The Forever Sea (The Forever Sea #1)(99)
Author: Joshua Phillip Johnson

   “What are these plants doing?” Kindred asked, pointing to a twisting bunch of red-gold stalks curling around a clutch of bone shards. She could hear a strange note in the fire’s song and see the plants’ influence on the sway of the flames, but she couldn’t tell what it was doing to the ship.

   “Can’t you tell?” Seraph asked, excited now, giggling a bit. “You’ve been so focused on other things that you didn’t even notice when you stepped aboard, did you?”

   He stood and walked over to the gunwale, waving her over. He shifted his weight from foot to foot, nearly exploding with excitement as he waited for her to figure it out.

   She saw what she had missed almost immediately.

   The boat sat low in the grass, far lower than any she had ever seen, as if it were moments away from sinking, as if it had been frozen in the very act of going under. A thrill of fear shone in her then, and a sense of wonder. She pushed down the urge to leap from the deck onto the safety of the root dock.

   Kindred thought of The Errant, first pulled down by teeth burning viciously in the flames and then by her own hand, a circumscribed hearthfire.

   But this was nothing like the teeth—the boat wasn’t fighting the Sea, and she could hear nothing of antagonism in the fire’s song.

   And the fire had not been circumscribed, else Kindred and Seraph would have been plummeting down into the depths right then.

   “How does it sit so low?” she asked, turning back to Seraph, who looked as if he might burst.

   “Isn’t it wonderful? Several of our keepers have been experimenting with it. Personally, I’ve only managed to get it to sit a few lengths below the grass line, but I’ve started to achieve more or less regular results. It’s something to do with the inclusion of certain plants, I’m thinking, though I need to do more tests. Given your controlled dive, I thought you might be interested in seeing some of our own modest attempts at a similar effect.” Seraph held his hands up, playing at humility but clearly proud of his keepers’ work.

   “And what did you do here?” Kindred asked, kneeling before the hearthfire again.

   “Oh! Yes, right. These are stems of feverfew I trimmed down, but I’ve managed to achieve the same effect with other plants, too. But how did I do it? Well . . . I have no idea!”

   Seraph threw his hands up and laughed.

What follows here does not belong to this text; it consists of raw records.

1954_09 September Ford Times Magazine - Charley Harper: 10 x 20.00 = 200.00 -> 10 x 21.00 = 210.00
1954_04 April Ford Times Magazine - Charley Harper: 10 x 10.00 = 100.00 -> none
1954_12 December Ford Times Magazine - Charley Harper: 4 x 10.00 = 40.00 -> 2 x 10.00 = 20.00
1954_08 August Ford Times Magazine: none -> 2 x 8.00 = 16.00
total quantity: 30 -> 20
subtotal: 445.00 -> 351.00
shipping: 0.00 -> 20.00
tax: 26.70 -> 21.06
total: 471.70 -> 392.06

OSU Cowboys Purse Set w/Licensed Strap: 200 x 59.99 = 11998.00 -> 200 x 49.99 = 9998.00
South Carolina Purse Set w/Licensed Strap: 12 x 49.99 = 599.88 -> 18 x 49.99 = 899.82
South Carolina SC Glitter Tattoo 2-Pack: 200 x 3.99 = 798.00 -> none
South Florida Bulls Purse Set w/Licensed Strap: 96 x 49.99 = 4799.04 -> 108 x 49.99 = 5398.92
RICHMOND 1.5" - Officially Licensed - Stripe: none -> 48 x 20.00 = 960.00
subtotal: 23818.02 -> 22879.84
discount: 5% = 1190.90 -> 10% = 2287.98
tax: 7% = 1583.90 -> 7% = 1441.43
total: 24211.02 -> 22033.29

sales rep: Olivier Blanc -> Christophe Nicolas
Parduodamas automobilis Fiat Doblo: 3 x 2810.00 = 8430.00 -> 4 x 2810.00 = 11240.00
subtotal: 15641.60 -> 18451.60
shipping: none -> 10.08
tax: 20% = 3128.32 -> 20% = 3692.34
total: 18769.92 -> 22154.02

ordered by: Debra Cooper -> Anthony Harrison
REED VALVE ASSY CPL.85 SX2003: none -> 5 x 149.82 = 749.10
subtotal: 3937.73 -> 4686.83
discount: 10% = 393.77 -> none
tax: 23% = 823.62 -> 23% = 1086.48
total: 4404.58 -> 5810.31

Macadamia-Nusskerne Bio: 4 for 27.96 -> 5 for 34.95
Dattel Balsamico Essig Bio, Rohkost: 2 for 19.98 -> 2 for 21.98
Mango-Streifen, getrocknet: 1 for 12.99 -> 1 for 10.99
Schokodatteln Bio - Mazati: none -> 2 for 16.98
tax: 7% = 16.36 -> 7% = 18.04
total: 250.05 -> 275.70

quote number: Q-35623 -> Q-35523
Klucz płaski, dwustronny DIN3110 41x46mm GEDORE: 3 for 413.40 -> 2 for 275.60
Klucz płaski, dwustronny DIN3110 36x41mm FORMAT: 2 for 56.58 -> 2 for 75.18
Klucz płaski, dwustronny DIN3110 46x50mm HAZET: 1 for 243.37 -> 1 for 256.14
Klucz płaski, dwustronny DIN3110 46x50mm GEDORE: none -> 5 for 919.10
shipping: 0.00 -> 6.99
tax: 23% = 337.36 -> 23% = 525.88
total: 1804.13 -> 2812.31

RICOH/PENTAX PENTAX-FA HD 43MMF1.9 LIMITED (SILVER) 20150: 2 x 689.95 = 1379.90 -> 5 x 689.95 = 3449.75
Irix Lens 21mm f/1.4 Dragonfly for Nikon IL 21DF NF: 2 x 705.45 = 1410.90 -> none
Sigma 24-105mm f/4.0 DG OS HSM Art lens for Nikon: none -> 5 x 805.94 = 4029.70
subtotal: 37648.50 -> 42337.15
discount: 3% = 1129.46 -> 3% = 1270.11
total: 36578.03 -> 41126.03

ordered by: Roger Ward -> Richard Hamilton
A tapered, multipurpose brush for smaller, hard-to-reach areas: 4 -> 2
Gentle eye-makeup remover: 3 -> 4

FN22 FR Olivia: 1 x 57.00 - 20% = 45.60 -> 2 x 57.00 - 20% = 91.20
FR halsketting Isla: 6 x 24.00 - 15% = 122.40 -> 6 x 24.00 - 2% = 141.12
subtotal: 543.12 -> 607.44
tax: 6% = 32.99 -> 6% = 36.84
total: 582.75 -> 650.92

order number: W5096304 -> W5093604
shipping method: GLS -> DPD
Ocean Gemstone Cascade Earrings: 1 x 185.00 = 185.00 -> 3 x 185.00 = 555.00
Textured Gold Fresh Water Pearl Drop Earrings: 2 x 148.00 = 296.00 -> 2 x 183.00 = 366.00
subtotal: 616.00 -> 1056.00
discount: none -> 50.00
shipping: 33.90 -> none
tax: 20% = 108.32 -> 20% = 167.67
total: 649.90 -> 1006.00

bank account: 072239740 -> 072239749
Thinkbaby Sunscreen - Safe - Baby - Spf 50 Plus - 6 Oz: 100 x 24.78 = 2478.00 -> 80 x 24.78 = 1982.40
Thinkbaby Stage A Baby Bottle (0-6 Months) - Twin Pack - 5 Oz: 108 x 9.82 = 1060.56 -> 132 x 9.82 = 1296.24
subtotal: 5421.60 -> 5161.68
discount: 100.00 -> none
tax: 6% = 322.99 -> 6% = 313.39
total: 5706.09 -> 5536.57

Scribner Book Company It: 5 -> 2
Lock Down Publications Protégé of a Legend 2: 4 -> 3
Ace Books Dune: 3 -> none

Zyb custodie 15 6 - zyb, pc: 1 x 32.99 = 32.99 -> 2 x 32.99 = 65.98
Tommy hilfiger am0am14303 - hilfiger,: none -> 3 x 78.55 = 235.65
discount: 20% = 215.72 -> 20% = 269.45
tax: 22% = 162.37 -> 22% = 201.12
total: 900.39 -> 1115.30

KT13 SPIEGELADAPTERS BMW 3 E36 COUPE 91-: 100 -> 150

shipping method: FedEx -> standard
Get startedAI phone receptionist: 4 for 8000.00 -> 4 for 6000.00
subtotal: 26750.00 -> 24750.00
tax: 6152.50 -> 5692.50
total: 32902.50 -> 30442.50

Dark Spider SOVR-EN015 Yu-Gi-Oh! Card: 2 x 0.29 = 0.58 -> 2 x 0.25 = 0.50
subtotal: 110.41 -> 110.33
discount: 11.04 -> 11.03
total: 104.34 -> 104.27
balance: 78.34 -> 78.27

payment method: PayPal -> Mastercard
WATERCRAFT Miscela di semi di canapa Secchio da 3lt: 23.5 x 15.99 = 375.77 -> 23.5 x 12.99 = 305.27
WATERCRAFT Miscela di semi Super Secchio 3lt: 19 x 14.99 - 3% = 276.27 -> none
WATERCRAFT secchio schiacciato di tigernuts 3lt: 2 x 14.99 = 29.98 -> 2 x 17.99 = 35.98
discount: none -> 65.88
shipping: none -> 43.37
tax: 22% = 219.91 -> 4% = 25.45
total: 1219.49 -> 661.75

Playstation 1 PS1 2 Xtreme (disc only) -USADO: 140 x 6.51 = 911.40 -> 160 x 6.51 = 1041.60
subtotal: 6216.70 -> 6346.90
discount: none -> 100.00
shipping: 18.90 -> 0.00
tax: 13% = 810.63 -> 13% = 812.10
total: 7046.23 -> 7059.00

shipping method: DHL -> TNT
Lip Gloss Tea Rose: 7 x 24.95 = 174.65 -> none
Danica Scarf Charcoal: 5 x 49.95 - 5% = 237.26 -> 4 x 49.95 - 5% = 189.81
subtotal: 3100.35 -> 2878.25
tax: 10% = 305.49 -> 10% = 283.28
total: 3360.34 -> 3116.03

   “I was hoping you could tell me! Certainly, the effect is something I’ve started to standardize, but I’m still not entirely sure how or why these specific plants interact in this way with the hearthfire. Did you do much plant work when you were learning to keep the fire on Arcadia? I don’t know much about the educational programs there for hearthfire keepers, but I imagine it’s a tad more rigorous than our own ramshackle pedagogy!” He laughed and shook his head. “Oh, I love a good mystery. I bet—”

   But Seraph was cut off by the sound of a deep tolling, like a bell but deeper, louder, as if the whole of the world itself boomed in regular, powerful tolls.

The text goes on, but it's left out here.